**Exercise instructions:**
Could you set down the records below exactly as they are, with no pictures?

┄┄┄┄┄┄

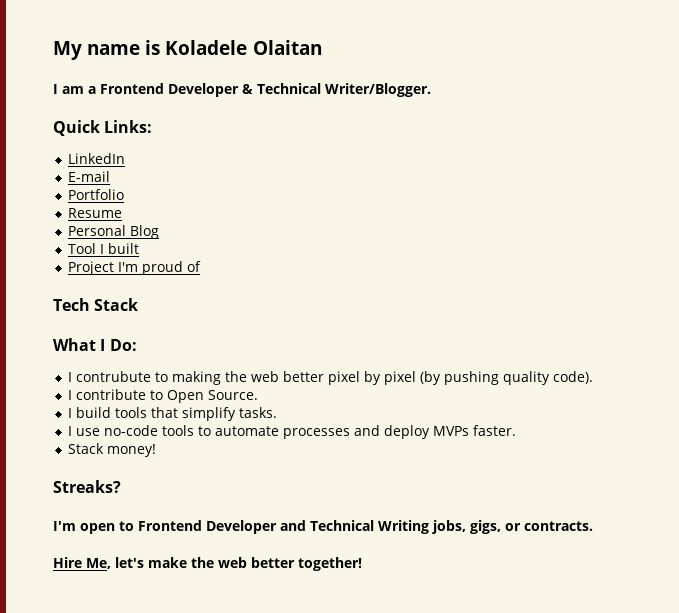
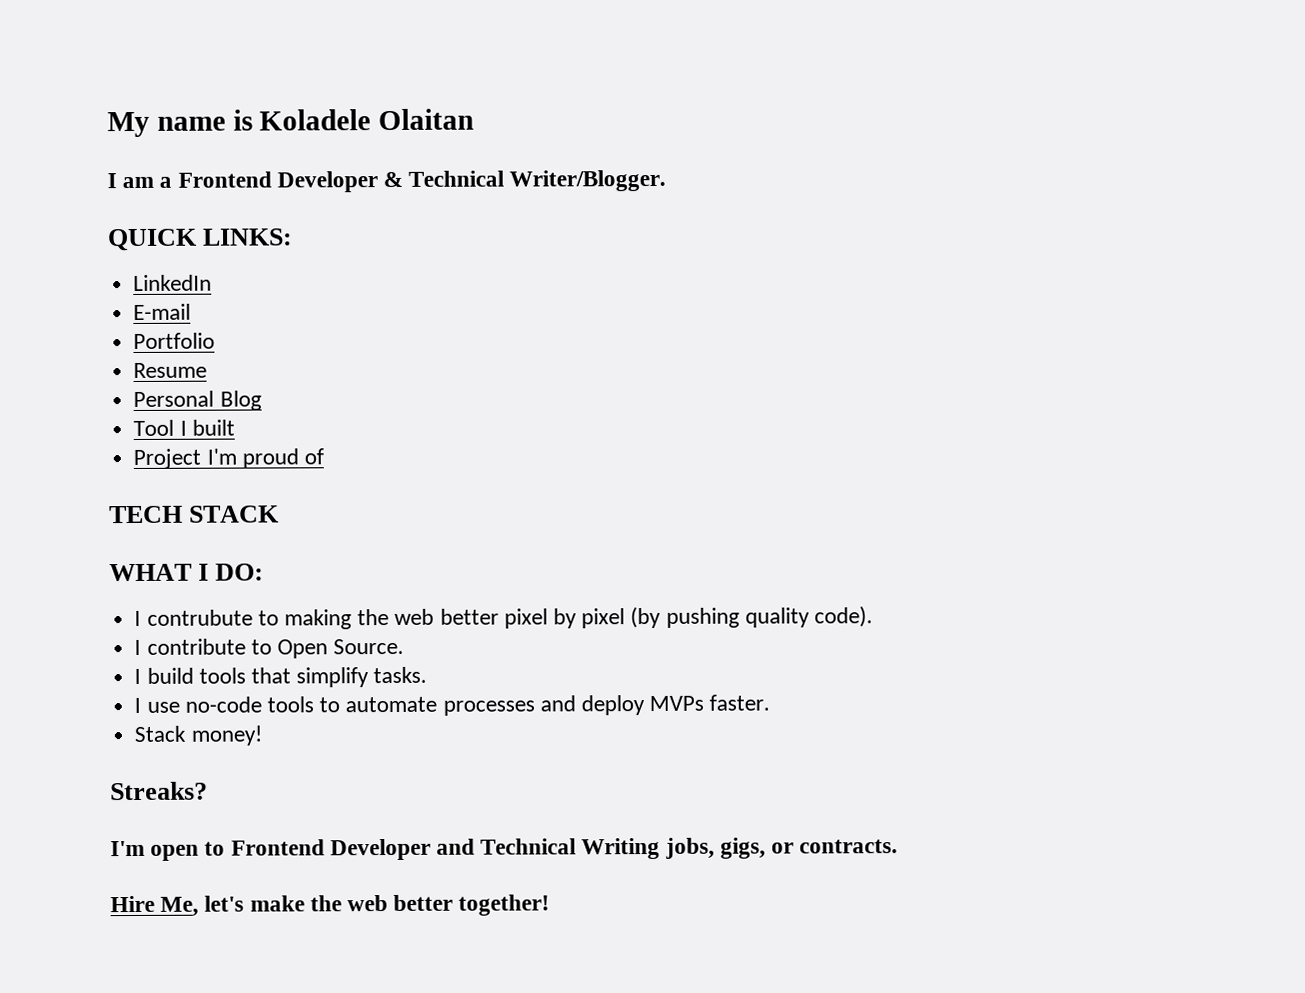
[53,120,153,136] Quick Links: -> [107,228,294,252] QUICK LINKS:
[53,298,139,311] [53,338,137,351] Tech Stack // What I Do: -> [109,505,281,524] [109,563,265,582] TECH STACK // WHAT I DO:

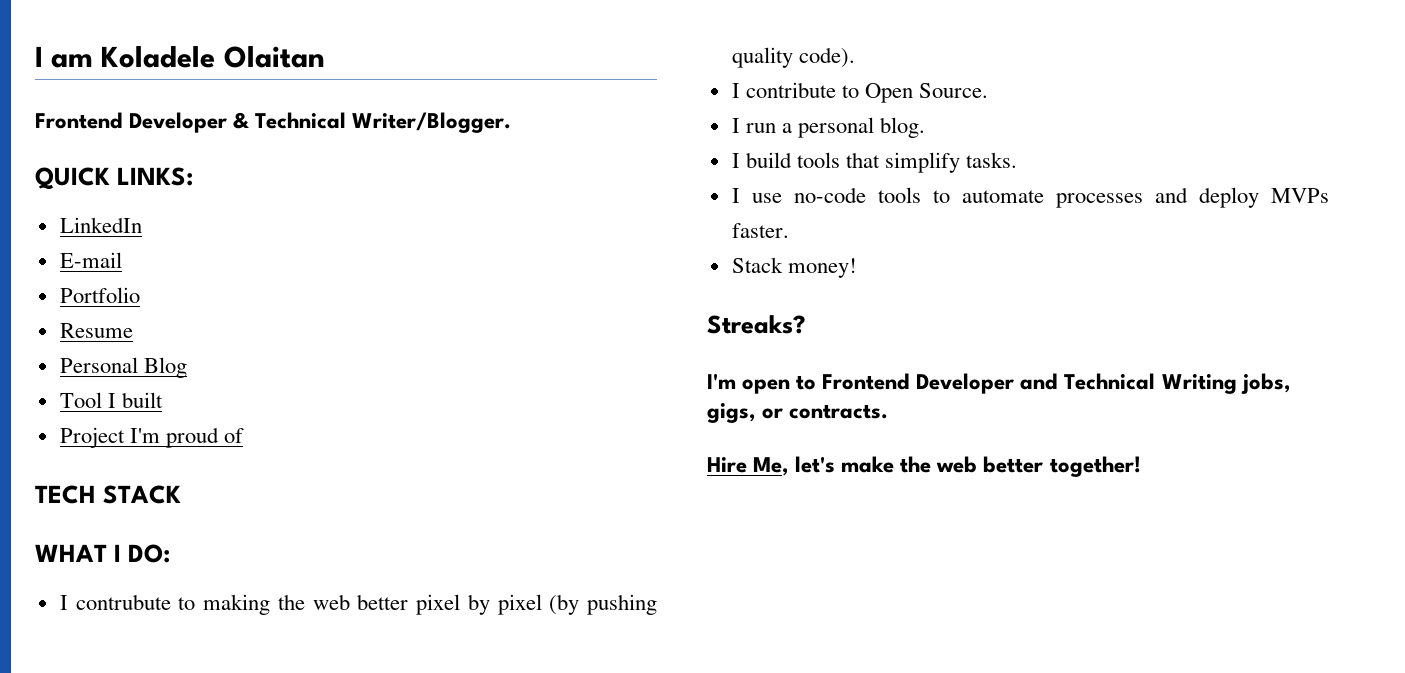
[107,109,253,138] My name is -> [35,46,94,68] I am
[107,173,173,189] I am a -> (325, 57) none
(405, 646) none -> [731,117,926,138] // I run a personal blog.

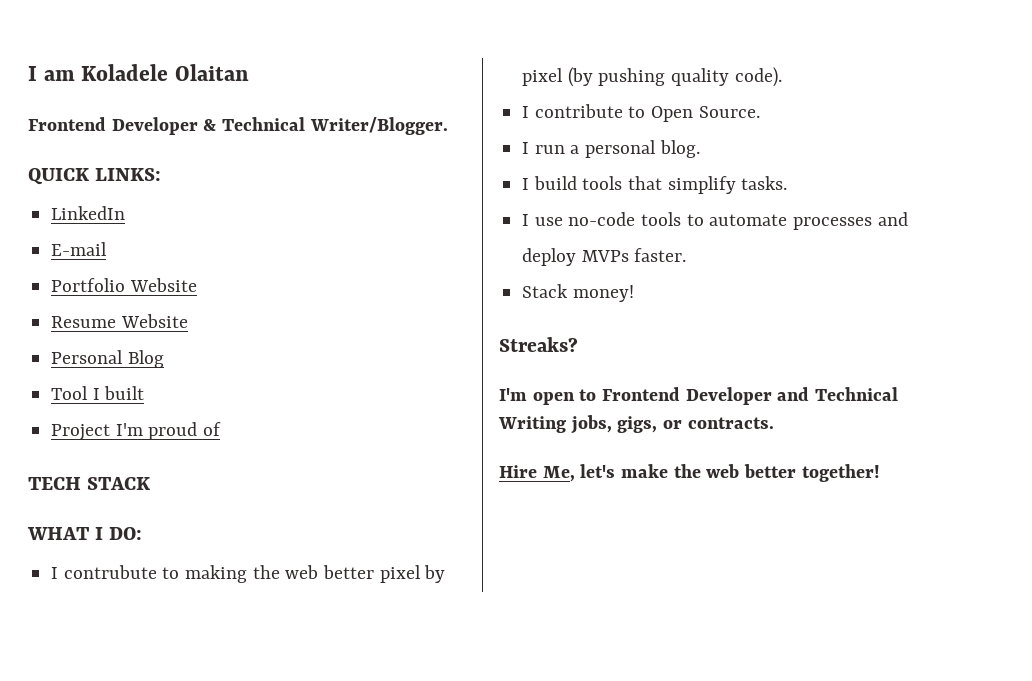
(140, 295) none -> [129,278,197,292] Website
(133, 330) none -> [120,314,188,328] Website

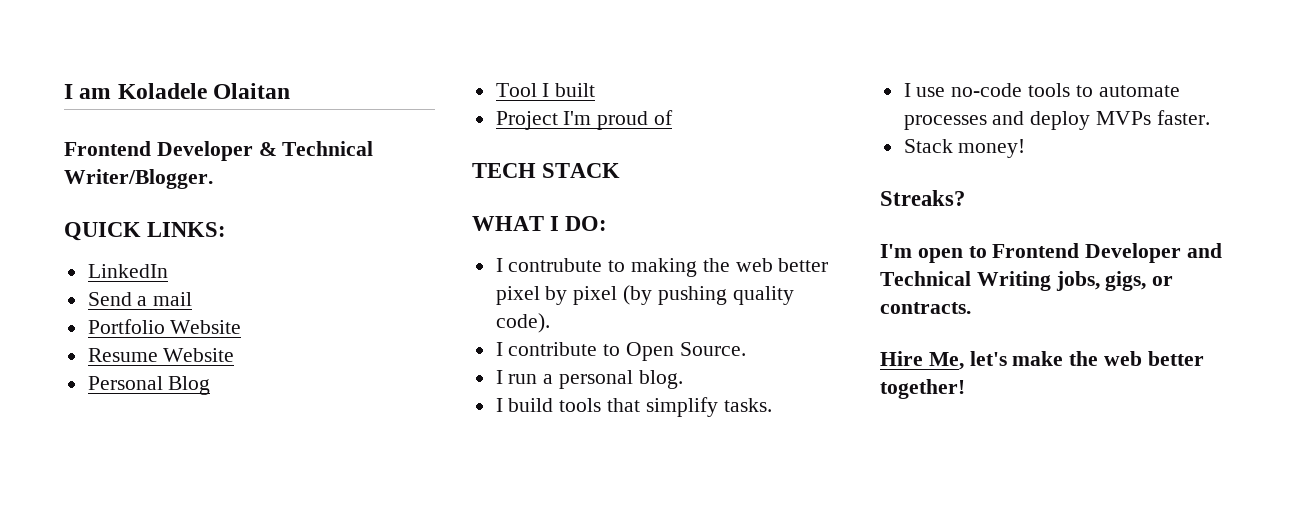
[51,242,108,256] E-mail -> [87,292,193,306] Send a mail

┄┄┄┄┄┄

**Solution for this exercise:**
[53,120,153,136] Quick Links: -> [107,228,294,252] QUICK LINKS:
[53,298,139,311] [53,338,137,351] Tech Stack // What I Do: -> [109,505,281,524] [109,563,265,582] TECH STACK // WHAT I DO:

[107,109,253,138] My name is -> [35,46,94,68] I am
[107,173,173,189] I am a -> (325, 57) none
(405, 646) none -> [731,117,926,138] // I run a personal blog.

(140, 295) none -> [129,278,197,292] Website
(133, 330) none -> [120,314,188,328] Website

[51,242,108,256] E-mail -> [87,292,193,306] Send a mail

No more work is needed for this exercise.